Thursday, July 24, 2008

Rock-a-bye reborn baby

Last week, my sister Trish (along with my sister Kathleen, and excellent source of the weird and the creepy) sent me a link to an article on something called "reborn babies."

Apparently, there've been a couple of incidents in which folks have smashed the windows of cars (including a new Hummer) to "save" the lives of suffocating babies, only to find out that what's there is just a "reborn baby", the weird and creepy name for what might otherwise be called a life-like doll. (The article doesn't say whether the babies were in car seats - which would have been plenty odd - or just lying there on the seat like the inanimate object they are.)

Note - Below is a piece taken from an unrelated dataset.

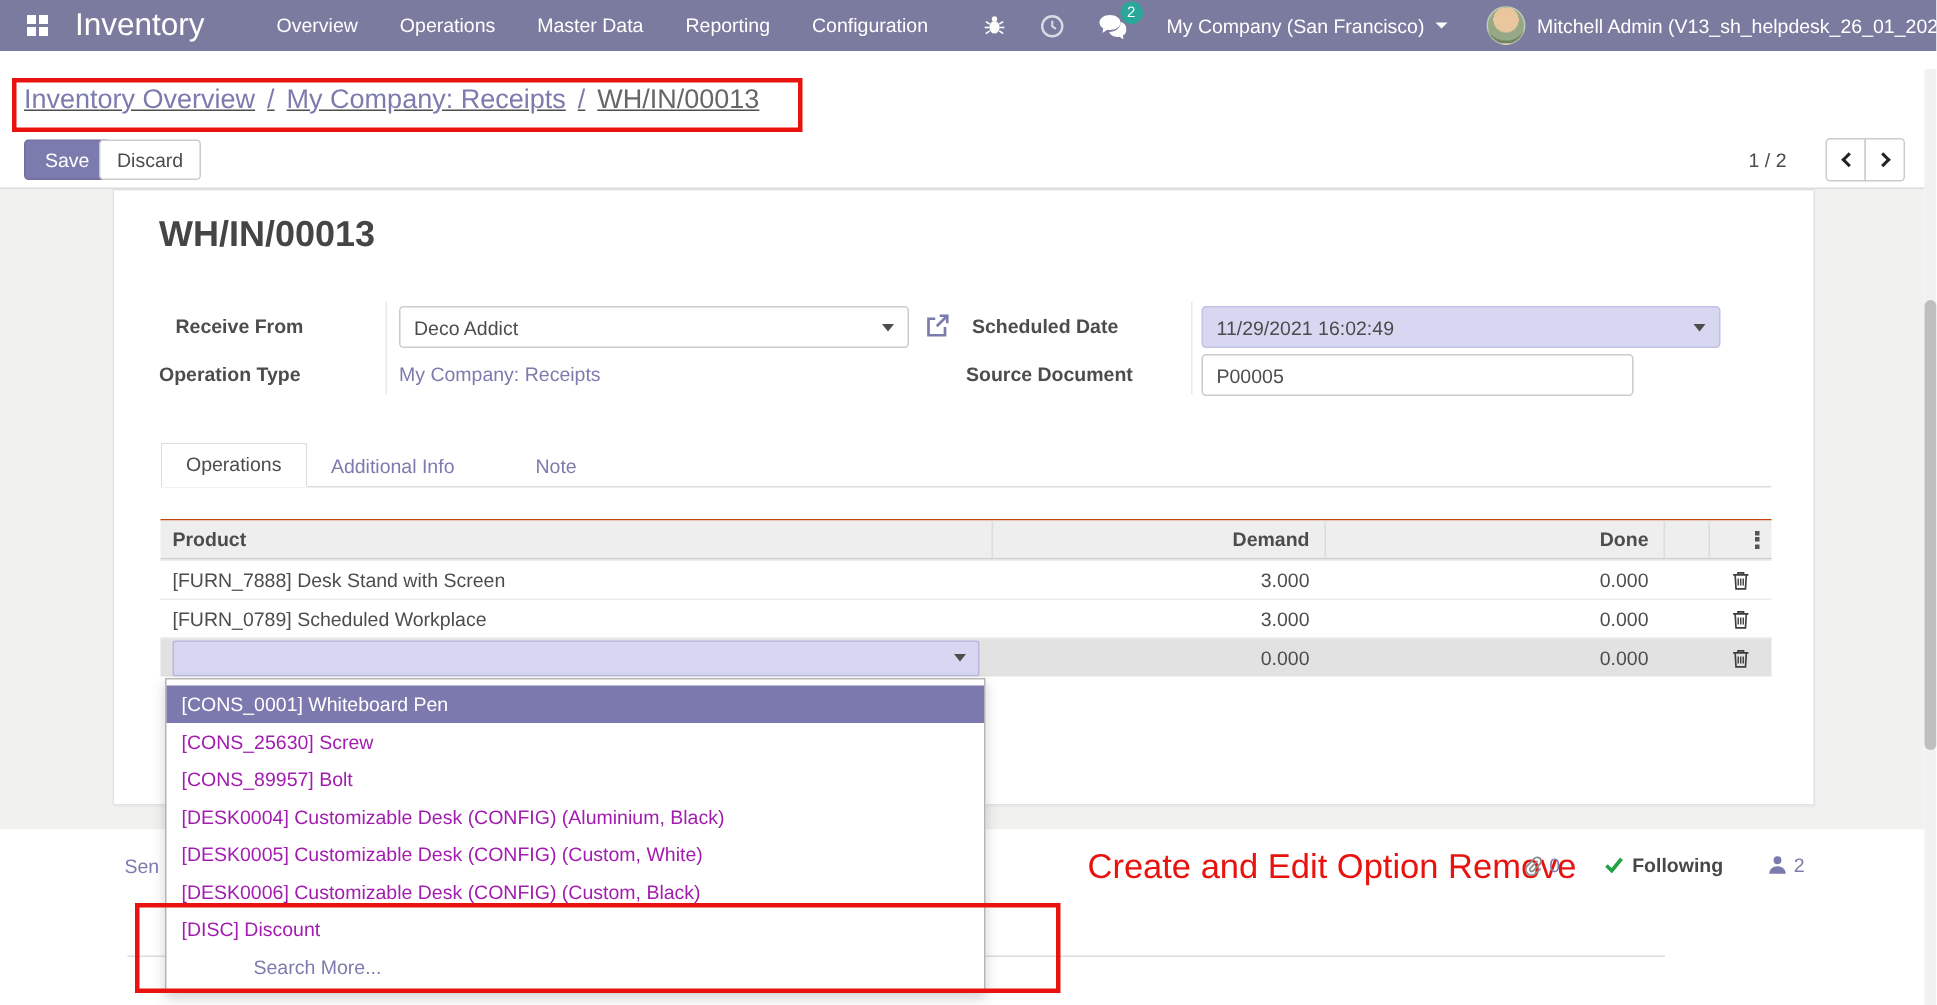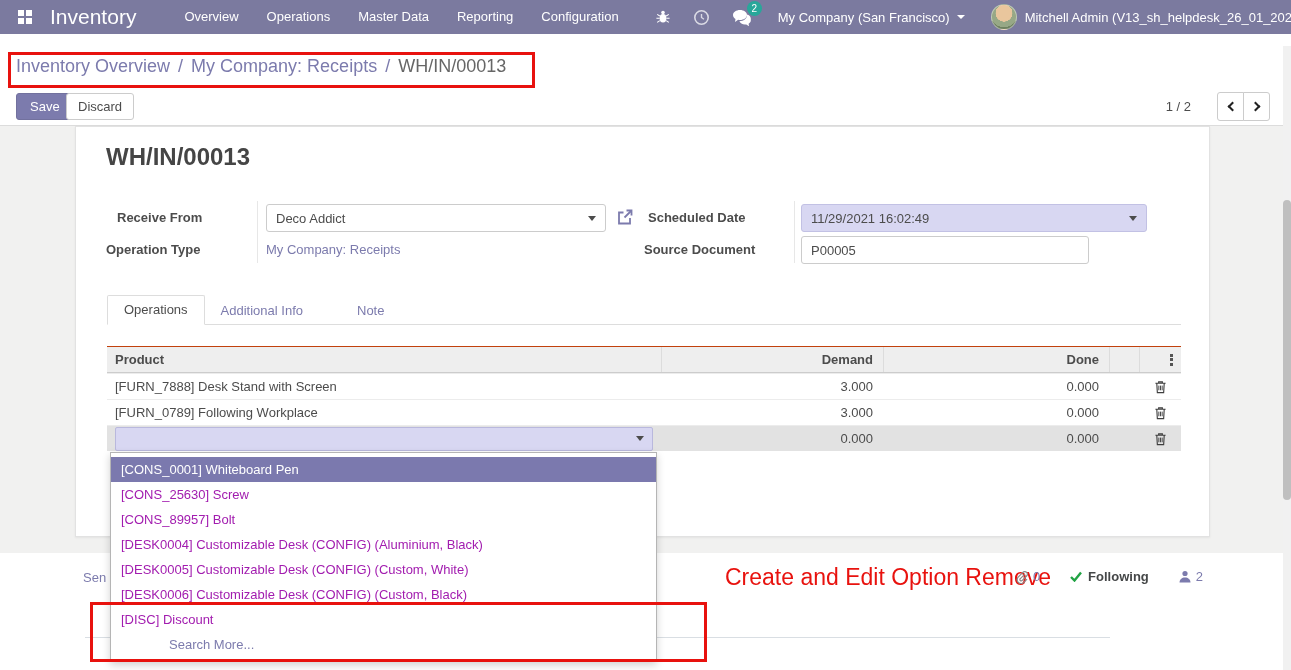"Inventory Overview / My Company:" .breadcrumb { text-decoration: none -> underline }
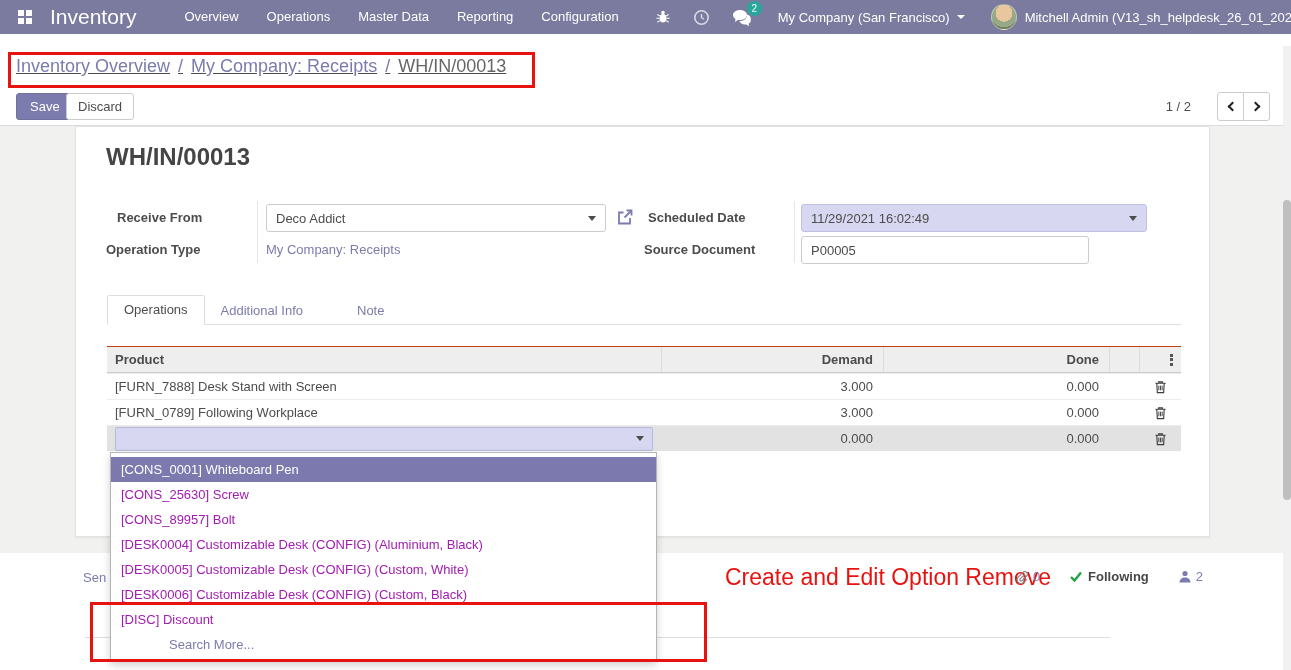"[FURN_0789] Following Workplace" div.c-prod { text: Following -> Scheduled }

I had never heard of reborn babies, but I'm certainly not surprised, given the "lifelike pet" business.

Reborn babies - which typically cost well over $1K - are reconfigured, expensive baby dolls that are repainted, weighted, and otherwise duded up so that they look and feel like the real thing.

I went to the site of Kay Dunne, a Canadian woman who makes these dolls, and many of her dolls could pass for thebabylove real thing.

This is Dunne's logo, and, while I couldn't find anything that said whether this little one is real or fake, it sure looks like a real baby to me. (Don't you want to just do raspberries on its belly and Kootchy-Koo?)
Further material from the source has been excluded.